● Brief
With the line containing "SPARKLE TATTOO STENCILS - LOVE" as the starting point, write out each line exactly through the final line of the listing, both ends included.

● Records
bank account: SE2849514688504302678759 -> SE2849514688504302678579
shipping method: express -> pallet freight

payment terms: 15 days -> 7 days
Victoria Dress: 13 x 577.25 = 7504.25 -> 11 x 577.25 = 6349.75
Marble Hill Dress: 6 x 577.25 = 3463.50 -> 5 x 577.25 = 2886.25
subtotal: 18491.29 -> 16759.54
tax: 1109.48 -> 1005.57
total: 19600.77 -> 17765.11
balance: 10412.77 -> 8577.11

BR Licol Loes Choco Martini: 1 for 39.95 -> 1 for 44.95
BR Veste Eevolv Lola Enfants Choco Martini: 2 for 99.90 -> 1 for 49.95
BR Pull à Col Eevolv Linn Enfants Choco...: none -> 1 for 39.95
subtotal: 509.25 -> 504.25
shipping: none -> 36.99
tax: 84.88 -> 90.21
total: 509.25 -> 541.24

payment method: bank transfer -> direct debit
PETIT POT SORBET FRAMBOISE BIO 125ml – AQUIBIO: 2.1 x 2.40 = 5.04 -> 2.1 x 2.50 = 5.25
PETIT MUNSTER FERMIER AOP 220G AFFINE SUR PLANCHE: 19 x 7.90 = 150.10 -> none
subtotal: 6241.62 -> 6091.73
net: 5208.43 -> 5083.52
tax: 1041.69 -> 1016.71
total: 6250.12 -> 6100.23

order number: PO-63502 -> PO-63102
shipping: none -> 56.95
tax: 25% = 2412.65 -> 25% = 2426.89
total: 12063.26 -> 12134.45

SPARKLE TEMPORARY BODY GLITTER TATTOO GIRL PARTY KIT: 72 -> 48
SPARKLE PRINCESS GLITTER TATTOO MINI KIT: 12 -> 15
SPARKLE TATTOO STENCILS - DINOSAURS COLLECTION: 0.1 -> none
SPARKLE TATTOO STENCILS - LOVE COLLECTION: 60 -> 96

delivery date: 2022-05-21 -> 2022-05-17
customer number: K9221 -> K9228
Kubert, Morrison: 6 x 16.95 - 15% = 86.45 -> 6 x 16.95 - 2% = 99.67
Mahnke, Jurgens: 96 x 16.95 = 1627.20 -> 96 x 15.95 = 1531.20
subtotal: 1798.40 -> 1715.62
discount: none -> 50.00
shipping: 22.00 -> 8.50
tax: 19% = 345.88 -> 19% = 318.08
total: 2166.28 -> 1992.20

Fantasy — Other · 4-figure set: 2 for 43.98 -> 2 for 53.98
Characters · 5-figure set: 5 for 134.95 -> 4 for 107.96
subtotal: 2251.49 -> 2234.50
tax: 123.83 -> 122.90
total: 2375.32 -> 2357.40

● Exercise solution
SPARKLE TATTOO STENCILS - LOVE COLLECTION: 60 -> 96

delivery date: 2022-05-21 -> 2022-05-17
customer number: K9221 -> K9228
Kubert, Morrison: 6 x 16.95 - 15% = 86.45 -> 6 x 16.95 - 2% = 99.67
Mahnke, Jurgens: 96 x 16.95 = 1627.20 -> 96 x 15.95 = 1531.20
subtotal: 1798.40 -> 1715.62
discount: none -> 50.00
shipping: 22.00 -> 8.50
tax: 19% = 345.88 -> 19% = 318.08
total: 2166.28 -> 1992.20

Fantasy — Other · 4-figure set: 2 for 43.98 -> 2 for 53.98
Characters · 5-figure set: 5 for 134.95 -> 4 for 107.96
subtotal: 2251.49 -> 2234.50
tax: 123.83 -> 122.90
total: 2375.32 -> 2357.40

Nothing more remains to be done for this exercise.